In summary, to identify the onset of context updating, we compared the effects of cue processing during context-dependent trials with cue processing during context-independent trials and with processing of control stimuli. We predicted that these comparisons would reflect a progressive decrease in the likelihood of context updating during cue processing, and that a parallel effect in voltage potentials would index the engagement of this process. More specifically, we predicted that the onset of such changes would indicate the onset of context updating and its scalp distribution should be maximal over frontal electrodes. We show that the first effect of context updating occurred at approximately 200 ms following cue onset and preceding cue offset.
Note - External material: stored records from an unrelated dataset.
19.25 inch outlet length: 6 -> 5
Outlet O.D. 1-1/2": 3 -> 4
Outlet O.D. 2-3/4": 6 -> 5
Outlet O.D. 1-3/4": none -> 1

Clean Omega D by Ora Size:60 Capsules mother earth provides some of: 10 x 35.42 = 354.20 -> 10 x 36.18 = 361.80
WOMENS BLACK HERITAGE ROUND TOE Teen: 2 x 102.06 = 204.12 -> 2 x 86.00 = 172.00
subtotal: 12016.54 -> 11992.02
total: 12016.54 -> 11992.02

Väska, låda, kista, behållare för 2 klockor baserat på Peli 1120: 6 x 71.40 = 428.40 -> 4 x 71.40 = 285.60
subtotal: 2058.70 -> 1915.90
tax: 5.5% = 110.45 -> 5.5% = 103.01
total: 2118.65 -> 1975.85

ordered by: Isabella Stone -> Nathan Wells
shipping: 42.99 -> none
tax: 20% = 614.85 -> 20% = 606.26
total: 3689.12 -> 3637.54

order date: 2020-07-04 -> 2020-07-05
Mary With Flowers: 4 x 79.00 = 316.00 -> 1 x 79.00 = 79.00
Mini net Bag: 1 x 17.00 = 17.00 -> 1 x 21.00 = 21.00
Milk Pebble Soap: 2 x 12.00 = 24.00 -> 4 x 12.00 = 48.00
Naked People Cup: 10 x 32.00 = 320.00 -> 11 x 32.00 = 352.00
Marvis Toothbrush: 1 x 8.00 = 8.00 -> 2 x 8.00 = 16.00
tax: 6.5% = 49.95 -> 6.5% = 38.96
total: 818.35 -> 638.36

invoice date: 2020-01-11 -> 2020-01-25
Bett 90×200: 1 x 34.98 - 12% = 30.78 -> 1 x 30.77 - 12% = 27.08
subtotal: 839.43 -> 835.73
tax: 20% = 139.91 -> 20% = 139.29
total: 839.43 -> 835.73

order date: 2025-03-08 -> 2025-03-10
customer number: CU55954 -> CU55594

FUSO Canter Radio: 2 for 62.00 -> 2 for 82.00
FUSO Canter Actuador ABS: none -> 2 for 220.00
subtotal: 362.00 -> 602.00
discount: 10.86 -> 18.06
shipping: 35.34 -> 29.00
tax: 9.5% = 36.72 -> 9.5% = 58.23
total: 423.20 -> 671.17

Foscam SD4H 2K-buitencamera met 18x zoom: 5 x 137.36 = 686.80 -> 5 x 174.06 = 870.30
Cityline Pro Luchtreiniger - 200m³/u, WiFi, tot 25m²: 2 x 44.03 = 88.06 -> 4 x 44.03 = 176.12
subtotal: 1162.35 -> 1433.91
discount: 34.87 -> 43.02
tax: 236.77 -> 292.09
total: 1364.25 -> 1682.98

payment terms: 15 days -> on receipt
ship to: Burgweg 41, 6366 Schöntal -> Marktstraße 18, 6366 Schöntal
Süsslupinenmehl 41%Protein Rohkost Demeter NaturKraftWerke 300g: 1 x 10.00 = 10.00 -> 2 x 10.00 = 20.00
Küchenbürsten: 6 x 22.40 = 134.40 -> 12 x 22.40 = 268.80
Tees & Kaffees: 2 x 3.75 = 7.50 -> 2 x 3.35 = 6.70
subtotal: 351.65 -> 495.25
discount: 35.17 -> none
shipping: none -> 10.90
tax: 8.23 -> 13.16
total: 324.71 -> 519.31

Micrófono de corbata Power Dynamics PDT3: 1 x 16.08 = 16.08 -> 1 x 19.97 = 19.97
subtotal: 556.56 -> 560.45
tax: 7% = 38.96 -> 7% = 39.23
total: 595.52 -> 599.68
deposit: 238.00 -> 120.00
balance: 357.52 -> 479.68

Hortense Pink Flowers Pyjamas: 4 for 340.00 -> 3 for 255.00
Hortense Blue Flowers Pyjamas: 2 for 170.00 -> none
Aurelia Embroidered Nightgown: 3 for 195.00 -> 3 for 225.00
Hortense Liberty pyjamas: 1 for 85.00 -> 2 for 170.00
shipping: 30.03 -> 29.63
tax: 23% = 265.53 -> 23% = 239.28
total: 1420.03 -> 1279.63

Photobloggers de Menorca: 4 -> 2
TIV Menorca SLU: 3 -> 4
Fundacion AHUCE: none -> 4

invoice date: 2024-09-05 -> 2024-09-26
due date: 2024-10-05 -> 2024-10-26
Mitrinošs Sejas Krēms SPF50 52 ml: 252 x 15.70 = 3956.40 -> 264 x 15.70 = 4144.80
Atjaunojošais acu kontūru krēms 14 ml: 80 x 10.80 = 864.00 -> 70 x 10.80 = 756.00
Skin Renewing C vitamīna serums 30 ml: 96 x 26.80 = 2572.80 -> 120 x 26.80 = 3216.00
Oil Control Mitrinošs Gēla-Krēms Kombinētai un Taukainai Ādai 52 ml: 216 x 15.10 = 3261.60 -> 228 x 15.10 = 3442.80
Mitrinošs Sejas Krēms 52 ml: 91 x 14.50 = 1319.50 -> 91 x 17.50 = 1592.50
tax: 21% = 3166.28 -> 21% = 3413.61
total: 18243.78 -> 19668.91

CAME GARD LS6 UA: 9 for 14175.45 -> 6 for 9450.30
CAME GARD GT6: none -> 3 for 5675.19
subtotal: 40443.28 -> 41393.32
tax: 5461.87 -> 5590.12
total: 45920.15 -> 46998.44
It occurred over frontal electrodes and its scalp distribution was consistent with a source in the PFC. Additional effects were observed 400 -700 ms after cue onset and distributed over posterior electrodes (P3b), and from 700 ms until response onset and distributed over frontal electrodes. We interpret these as reflecting the influence that context-updating in PFC has on reconfiguring posterior mechanisms responsible for task execution.